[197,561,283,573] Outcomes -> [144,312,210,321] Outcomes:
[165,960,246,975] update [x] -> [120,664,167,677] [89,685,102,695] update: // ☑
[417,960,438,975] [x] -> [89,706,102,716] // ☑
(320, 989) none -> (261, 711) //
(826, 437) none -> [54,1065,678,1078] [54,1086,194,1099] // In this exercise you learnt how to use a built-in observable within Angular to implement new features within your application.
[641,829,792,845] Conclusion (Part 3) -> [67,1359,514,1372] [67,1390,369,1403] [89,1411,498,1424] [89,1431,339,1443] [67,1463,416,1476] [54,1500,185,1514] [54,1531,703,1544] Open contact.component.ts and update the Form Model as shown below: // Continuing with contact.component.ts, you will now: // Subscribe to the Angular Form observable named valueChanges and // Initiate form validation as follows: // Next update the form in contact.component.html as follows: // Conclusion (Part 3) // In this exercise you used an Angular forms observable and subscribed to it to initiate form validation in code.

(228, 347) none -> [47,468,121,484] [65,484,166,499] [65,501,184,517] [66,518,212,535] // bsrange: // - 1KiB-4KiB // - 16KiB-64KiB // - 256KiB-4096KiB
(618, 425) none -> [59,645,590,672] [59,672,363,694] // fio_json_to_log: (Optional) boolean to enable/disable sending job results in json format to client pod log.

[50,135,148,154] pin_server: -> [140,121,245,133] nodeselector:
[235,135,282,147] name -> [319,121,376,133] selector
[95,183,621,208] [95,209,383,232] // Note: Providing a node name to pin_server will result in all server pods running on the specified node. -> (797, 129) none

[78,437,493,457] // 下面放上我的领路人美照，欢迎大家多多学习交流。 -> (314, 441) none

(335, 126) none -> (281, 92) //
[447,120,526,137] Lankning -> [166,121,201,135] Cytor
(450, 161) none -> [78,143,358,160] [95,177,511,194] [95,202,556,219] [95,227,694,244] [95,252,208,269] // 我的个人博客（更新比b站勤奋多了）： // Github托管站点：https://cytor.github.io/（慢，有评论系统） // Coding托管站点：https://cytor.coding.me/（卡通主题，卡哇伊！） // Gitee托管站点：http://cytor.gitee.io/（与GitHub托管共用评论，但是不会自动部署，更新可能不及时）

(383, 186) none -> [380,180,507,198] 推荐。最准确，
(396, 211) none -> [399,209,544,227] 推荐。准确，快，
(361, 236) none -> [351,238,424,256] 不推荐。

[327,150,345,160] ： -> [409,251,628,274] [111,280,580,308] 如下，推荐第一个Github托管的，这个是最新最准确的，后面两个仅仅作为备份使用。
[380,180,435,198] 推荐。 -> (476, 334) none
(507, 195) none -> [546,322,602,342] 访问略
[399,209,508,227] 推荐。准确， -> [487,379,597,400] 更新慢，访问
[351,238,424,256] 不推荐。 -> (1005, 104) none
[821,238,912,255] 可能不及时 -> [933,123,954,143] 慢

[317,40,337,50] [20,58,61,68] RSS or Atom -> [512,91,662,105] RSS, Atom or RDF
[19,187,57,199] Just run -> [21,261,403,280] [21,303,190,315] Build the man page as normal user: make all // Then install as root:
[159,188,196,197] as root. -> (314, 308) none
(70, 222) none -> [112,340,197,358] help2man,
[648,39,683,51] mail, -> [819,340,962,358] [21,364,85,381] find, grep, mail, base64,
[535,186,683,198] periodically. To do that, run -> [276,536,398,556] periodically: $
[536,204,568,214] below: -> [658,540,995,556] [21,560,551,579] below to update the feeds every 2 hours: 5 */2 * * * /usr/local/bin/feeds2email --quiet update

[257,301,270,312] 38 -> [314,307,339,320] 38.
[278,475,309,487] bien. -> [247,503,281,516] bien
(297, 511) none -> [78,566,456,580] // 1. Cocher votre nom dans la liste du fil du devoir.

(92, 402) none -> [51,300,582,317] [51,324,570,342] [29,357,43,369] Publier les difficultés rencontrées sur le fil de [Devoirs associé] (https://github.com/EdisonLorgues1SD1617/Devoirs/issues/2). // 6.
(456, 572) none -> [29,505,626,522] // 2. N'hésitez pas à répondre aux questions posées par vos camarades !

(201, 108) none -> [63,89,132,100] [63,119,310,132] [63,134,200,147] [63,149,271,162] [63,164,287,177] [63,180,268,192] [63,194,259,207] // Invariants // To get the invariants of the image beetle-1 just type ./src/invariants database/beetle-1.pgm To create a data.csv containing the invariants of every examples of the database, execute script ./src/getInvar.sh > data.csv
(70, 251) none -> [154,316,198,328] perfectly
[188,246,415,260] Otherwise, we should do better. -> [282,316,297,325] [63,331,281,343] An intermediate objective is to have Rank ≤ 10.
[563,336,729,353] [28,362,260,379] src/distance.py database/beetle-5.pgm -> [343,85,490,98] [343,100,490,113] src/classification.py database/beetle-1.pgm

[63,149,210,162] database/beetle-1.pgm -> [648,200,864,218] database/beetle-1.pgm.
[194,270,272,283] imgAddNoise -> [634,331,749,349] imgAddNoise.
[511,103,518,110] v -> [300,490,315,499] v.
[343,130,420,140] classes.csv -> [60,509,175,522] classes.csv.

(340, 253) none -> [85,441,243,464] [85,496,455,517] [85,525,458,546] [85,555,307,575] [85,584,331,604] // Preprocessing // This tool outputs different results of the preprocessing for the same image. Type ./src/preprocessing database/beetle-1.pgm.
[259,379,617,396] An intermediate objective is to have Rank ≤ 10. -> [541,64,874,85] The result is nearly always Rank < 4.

What the task asks: For this exercise, return the material above in full and exactly.

Output of the exercise:
[197,561,283,573] Outcomes -> [144,312,210,321] Outcomes:
[165,960,246,975] update [x] -> [120,664,167,677] [89,685,102,695] update: // ☑
[417,960,438,975] [x] -> [89,706,102,716] // ☑
(320, 989) none -> (261, 711) //
(826, 437) none -> [54,1065,678,1078] [54,1086,194,1099] // In this exercise you learnt how to use a built-in observable within Angular to implement new features within your application.
[641,829,792,845] Conclusion (Part 3) -> [67,1359,514,1372] [67,1390,369,1403] [89,1411,498,1424] [89,1431,339,1443] [67,1463,416,1476] [54,1500,185,1514] [54,1531,703,1544] Open contact.component.ts and update the Form Model as shown below: // Continuing with contact.component.ts, you will now: // Subscribe to the Angular Form observable named valueChanges and // Initiate form validation as follows: // Next update the form in contact.component.html as follows: // Conclusion (Part 3) // In this exercise you used an Angular forms observable and subscribed to it to initiate form validation in code.

(228, 347) none -> [47,468,121,484] [65,484,166,499] [65,501,184,517] [66,518,212,535] // bsrange: // - 1KiB-4KiB // - 16KiB-64KiB // - 256KiB-4096KiB
(618, 425) none -> [59,645,590,672] [59,672,363,694] // fio_json_to_log: (Optional) boolean to enable/disable sending job results in json format to client pod log.

[50,135,148,154] pin_server: -> [140,121,245,133] nodeselector:
[235,135,282,147] name -> [319,121,376,133] selector
[95,183,621,208] [95,209,383,232] // Note: Providing a node name to pin_server will result in all server pods running on the specified node. -> (797, 129) none

[78,437,493,457] // 下面放上我的领路人美照，欢迎大家多多学习交流。 -> (314, 441) none

(335, 126) none -> (281, 92) //
[447,120,526,137] Lankning -> [166,121,201,135] Cytor
(450, 161) none -> [78,143,358,160] [95,177,511,194] [95,202,556,219] [95,227,694,244] [95,252,208,269] // 我的个人博客（更新比b站勤奋多了）： // Github托管站点：https://cytor.github.io/（慢，有评论系统） // Coding托管站点：https://cytor.coding.me/（卡通主题，卡哇伊！） // Gitee托管站点：http://cytor.gitee.io/（与GitHub托管共用评论，但是不会自动部署，更新可能不及时）

(383, 186) none -> [380,180,507,198] 推荐。最准确，
(396, 211) none -> [399,209,544,227] 推荐。准确，快，
(361, 236) none -> [351,238,424,256] 不推荐。

[327,150,345,160] ： -> [409,251,628,274] [111,280,580,308] 如下，推荐第一个Github托管的，这个是最新最准确的，后面两个仅仅作为备份使用。
[380,180,435,198] 推荐。 -> (476, 334) none
(507, 195) none -> [546,322,602,342] 访问略
[399,209,508,227] 推荐。准确， -> [487,379,597,400] 更新慢，访问
[351,238,424,256] 不推荐。 -> (1005, 104) none
[821,238,912,255] 可能不及时 -> [933,123,954,143] 慢

[317,40,337,50] [20,58,61,68] RSS or Atom -> [512,91,662,105] RSS, Atom or RDF
[19,187,57,199] Just run -> [21,261,403,280] [21,303,190,315] Build the man page as normal user: make all // Then install as root:
[159,188,196,197] as root. -> (314, 308) none
(70, 222) none -> [112,340,197,358] help2man,
[648,39,683,51] mail, -> [819,340,962,358] [21,364,85,381] find, grep, mail, base64,
[535,186,683,198] periodically. To do that, run -> [276,536,398,556] periodically: $
[536,204,568,214] below: -> [658,540,995,556] [21,560,551,579] below to update the feeds every 2 hours: 5 */2 * * * /usr/local/bin/feeds2email --quiet update

[257,301,270,312] 38 -> [314,307,339,320] 38.
[278,475,309,487] bien. -> [247,503,281,516] bien
(297, 511) none -> [78,566,456,580] // 1. Cocher votre nom dans la liste du fil du devoir.

(92, 402) none -> [51,300,582,317] [51,324,570,342] [29,357,43,369] Publier les difficultés rencontrées sur le fil de [Devoirs associé] (https://github.com/EdisonLorgues1SD1617/Devoirs/issues/2). // 6.
(456, 572) none -> [29,505,626,522] // 2. N'hésitez pas à répondre aux questions posées par vos camarades !

(201, 108) none -> [63,89,132,100] [63,119,310,132] [63,134,200,147] [63,149,271,162] [63,164,287,177] [63,180,268,192] [63,194,259,207] // Invariants // To get the invariants of the image beetle-1 just type ./src/invariants database/beetle-1.pgm To create a data.csv containing the invariants of every examples of the database, execute script ./src/getInvar.sh > data.csv
(70, 251) none -> [154,316,198,328] perfectly
[188,246,415,260] Otherwise, we should do better. -> [282,316,297,325] [63,331,281,343] An intermediate objective is to have Rank ≤ 10.
[563,336,729,353] [28,362,260,379] src/distance.py database/beetle-5.pgm -> [343,85,490,98] [343,100,490,113] src/classification.py database/beetle-1.pgm

[63,149,210,162] database/beetle-1.pgm -> [648,200,864,218] database/beetle-1.pgm.
[194,270,272,283] imgAddNoise -> [634,331,749,349] imgAddNoise.
[511,103,518,110] v -> [300,490,315,499] v.
[343,130,420,140] classes.csv -> [60,509,175,522] classes.csv.

(340, 253) none -> [85,441,243,464] [85,496,455,517] [85,525,458,546] [85,555,307,575] [85,584,331,604] // Preprocessing // This tool outputs different results of the preprocessing for the same image. Type ./src/preprocessing database/beetle-1.pgm.
[259,379,617,396] An intermediate objective is to have Rank ≤ 10. -> [541,64,874,85] The result is nearly always Rank < 4.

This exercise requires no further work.